I have been offered FOUR different jobs for the summer, some of which would probably pay better than the job that I have accepted. And without hesitation, I have told all of them "Thanks, but no thanks." Some have gone on to ask what I will be doing this summer, and when I tell them, I often get a puzzled look about why I'm lifeguarding, again. Most of them don't understand, but home is home.
This summer is going to be a summer of last for me. It's my last true summer, my last summer working at my childhood pool, my last summer spent with the people I grew up with, and the last summer in my hometown. Summer is my favorite season, no questions asked, but this one has a different weight to it.
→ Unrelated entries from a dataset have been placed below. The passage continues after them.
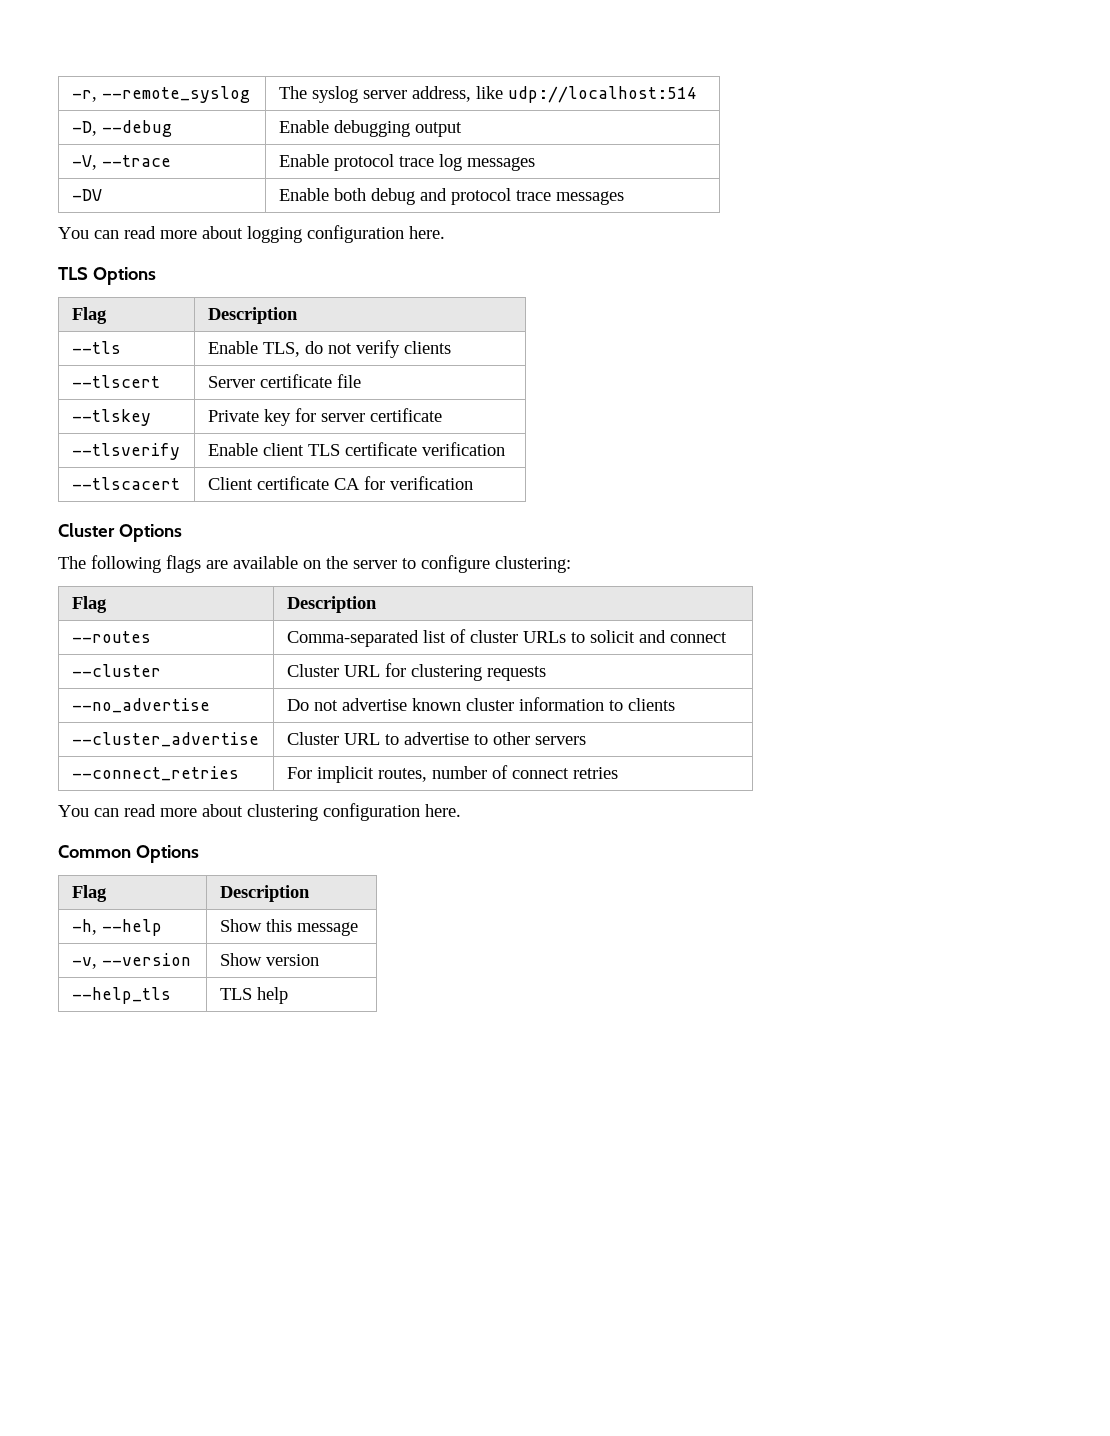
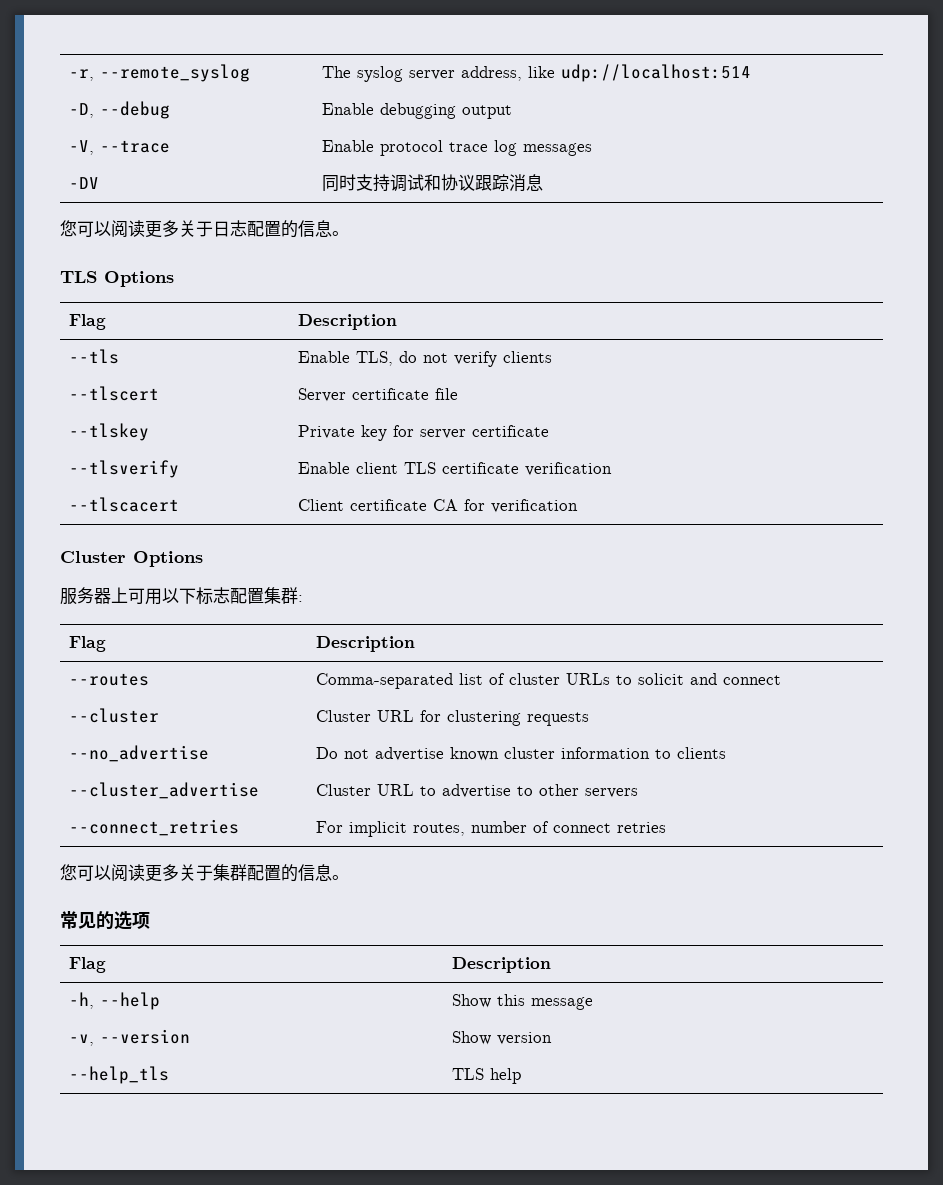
[278,188,624,205] [58,225,445,243] Enable both debug and protocol trace messages // You can read more about logging configuration here. -> [321,174,543,192] [60,220,349,238] 同时支持调试和协议跟踪消息 // 您可以阅读更多关于日志配置的信息。
[58,555,571,573] The following flags are available on the server to configure clustering: -> [60,587,303,605] 服务器上可用以下标志配置集群:
[58,803,461,821] [58,845,199,863] You can read more about clustering configuration here. // Common Options -> [60,864,349,882] [60,911,150,930] 您可以阅读更多关于集群配置的信息。 // 常见的选项

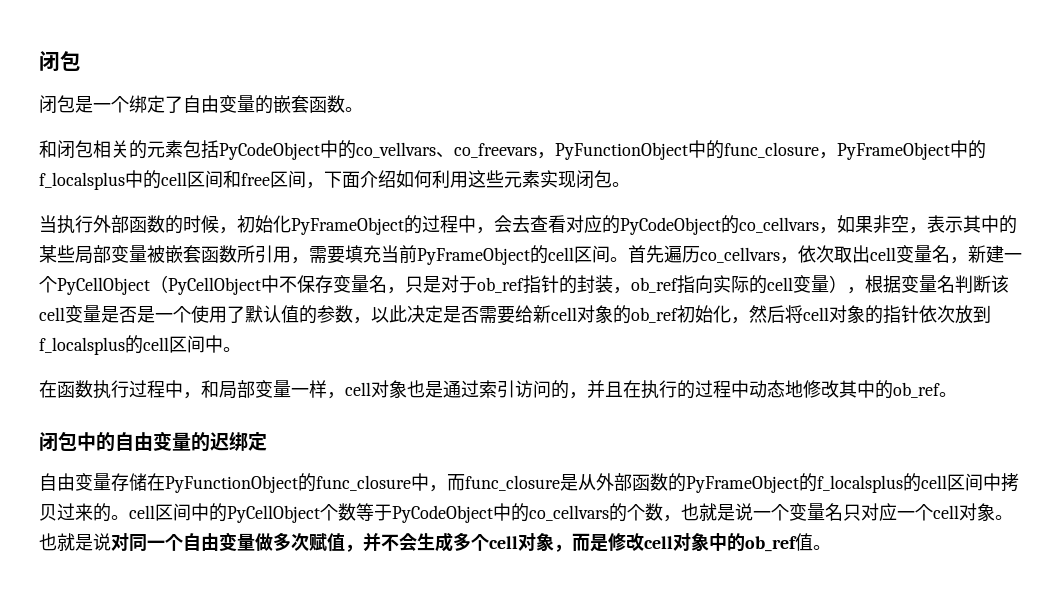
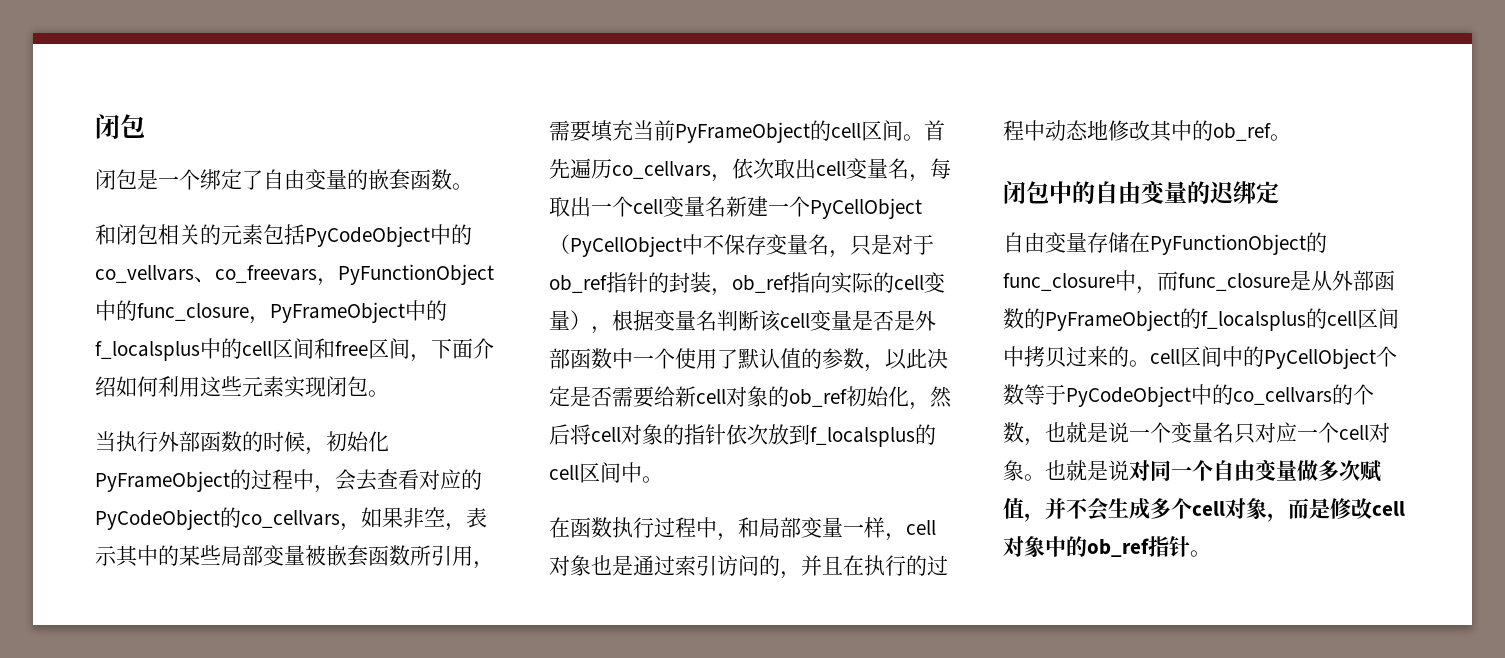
(968, 260) none -> [930,158,951,179] [549,196,726,217] 每取出一个cell变量名
(155, 314) none -> [915,310,936,331] [549,348,633,369] 外部函数中
[795,533,813,551] 值 -> [1148,536,1190,557] 指针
Since I was 15 years old, I've been a Lifeguard at the pool I grew up at. (I literally got certified and hired as a lifeguard the day that I turned 15 years old). I grew up adoring the lifeguards, thinking that they had the dream job. I wanted nothing more than to be them - and that dream became a reality. For the past seven summers, I have gotten to live out my childhood dream, and I have loved every minute of it. Most guards will work there through their first, maybe second year of college and then go off and find a job that is related to what they are studying. Well I'm studying Recreational Therapy, and the University has it set up so that during your last summer (summer 2018 for me), you complete an internship and then receive your diploma. Leaving it more challenging to find a job in the field as a student.
So I continued to hold onto my dream. The kids that I grew up watching, became co - workers and close friends; my boss went from being my mentor, to my boss, to a close friend as well. The pool has become home and I couldn't even imagine spending my last summer of freedom someplace else.
I know I'm going to miss this place and these people next summer. And this summer I'm going to hold onto every minute that I spend at the pool, because you can't hold onto anything for forever; but I'm going to hold onto this dream until the very last minute.